__PROBLEM REQUIREMENTS__
Report back the lines in this listing that carry the string "sounddevice".

__DATA IN THIS EXERCISE__
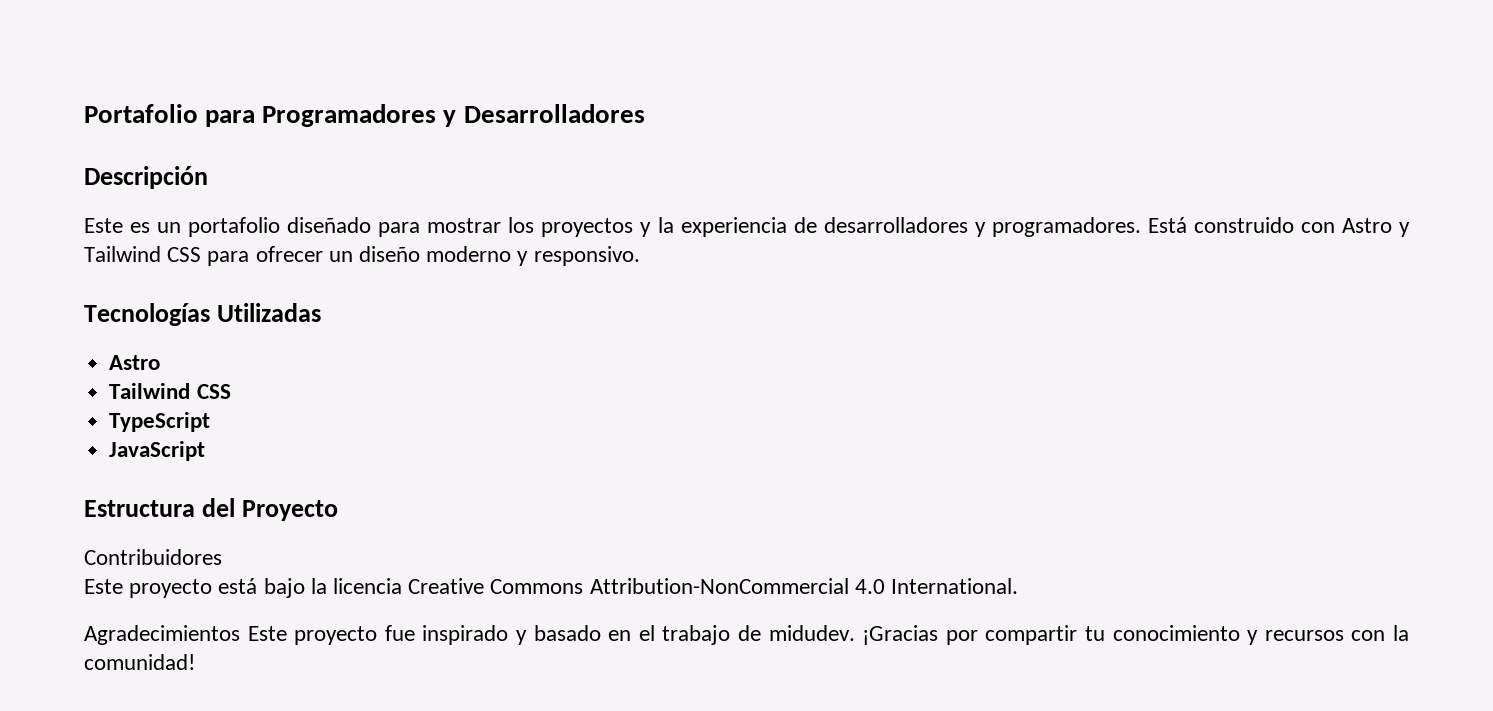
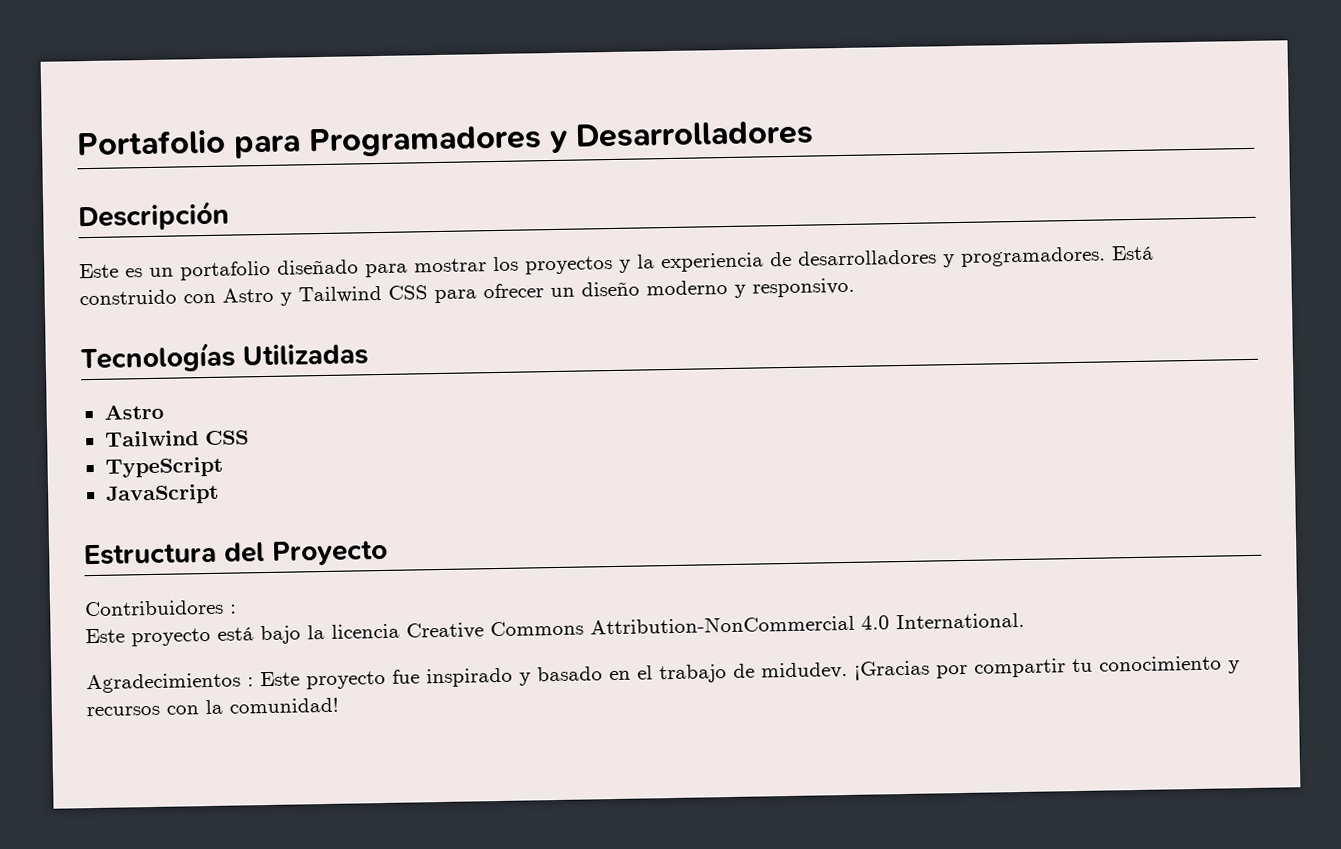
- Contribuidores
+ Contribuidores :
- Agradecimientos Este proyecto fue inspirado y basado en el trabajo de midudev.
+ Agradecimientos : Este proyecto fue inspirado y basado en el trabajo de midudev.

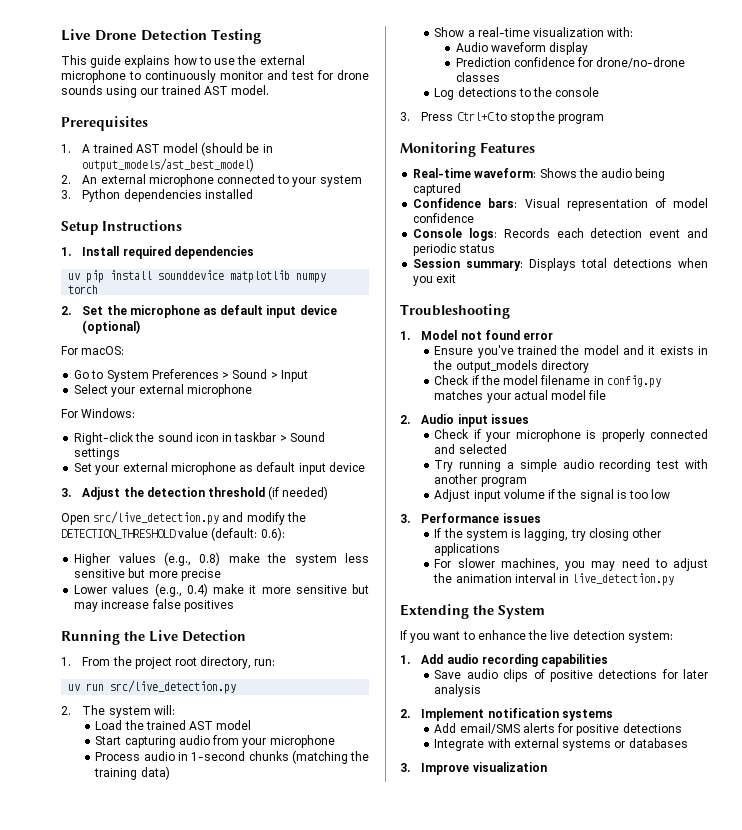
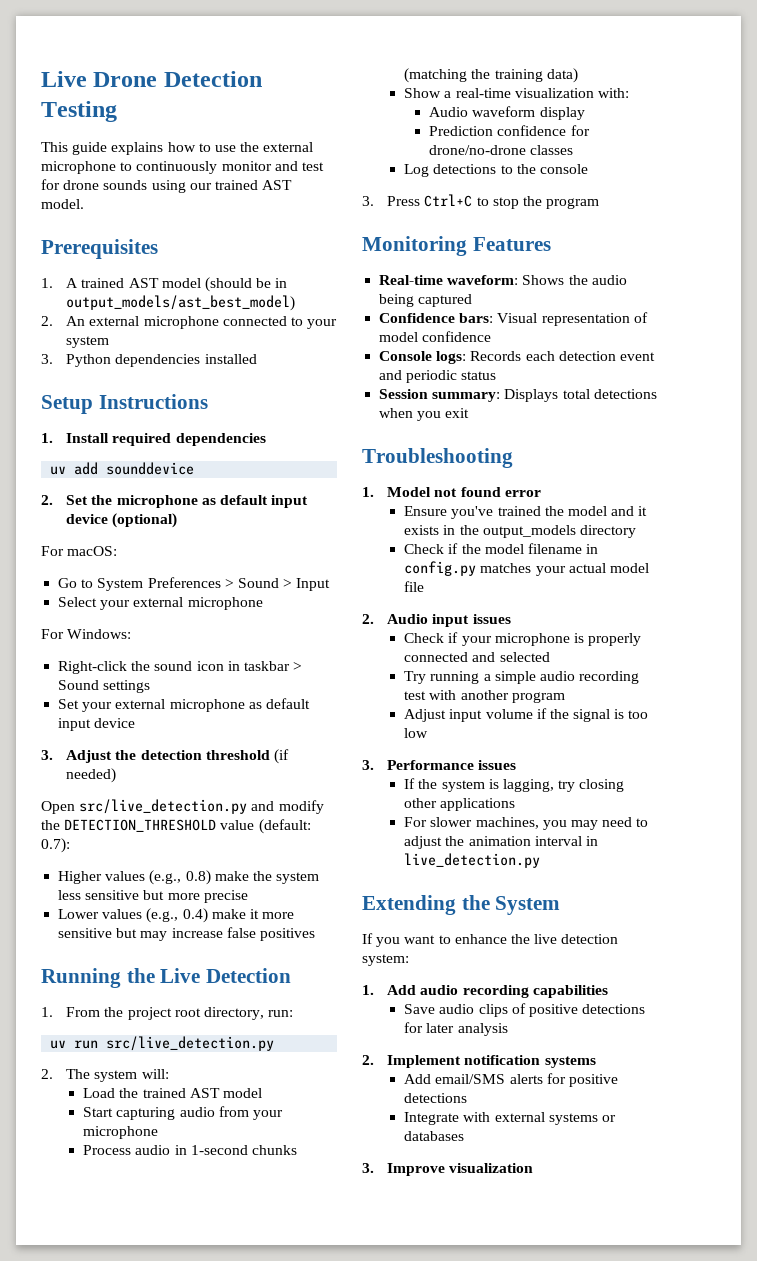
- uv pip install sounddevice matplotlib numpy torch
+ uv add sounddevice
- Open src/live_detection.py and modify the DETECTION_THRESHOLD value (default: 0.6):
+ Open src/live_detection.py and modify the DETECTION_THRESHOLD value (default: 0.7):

__ANSWER SPACE__
- uv pip install sounddevice matplotlib numpy torch
+ uv add sounddevice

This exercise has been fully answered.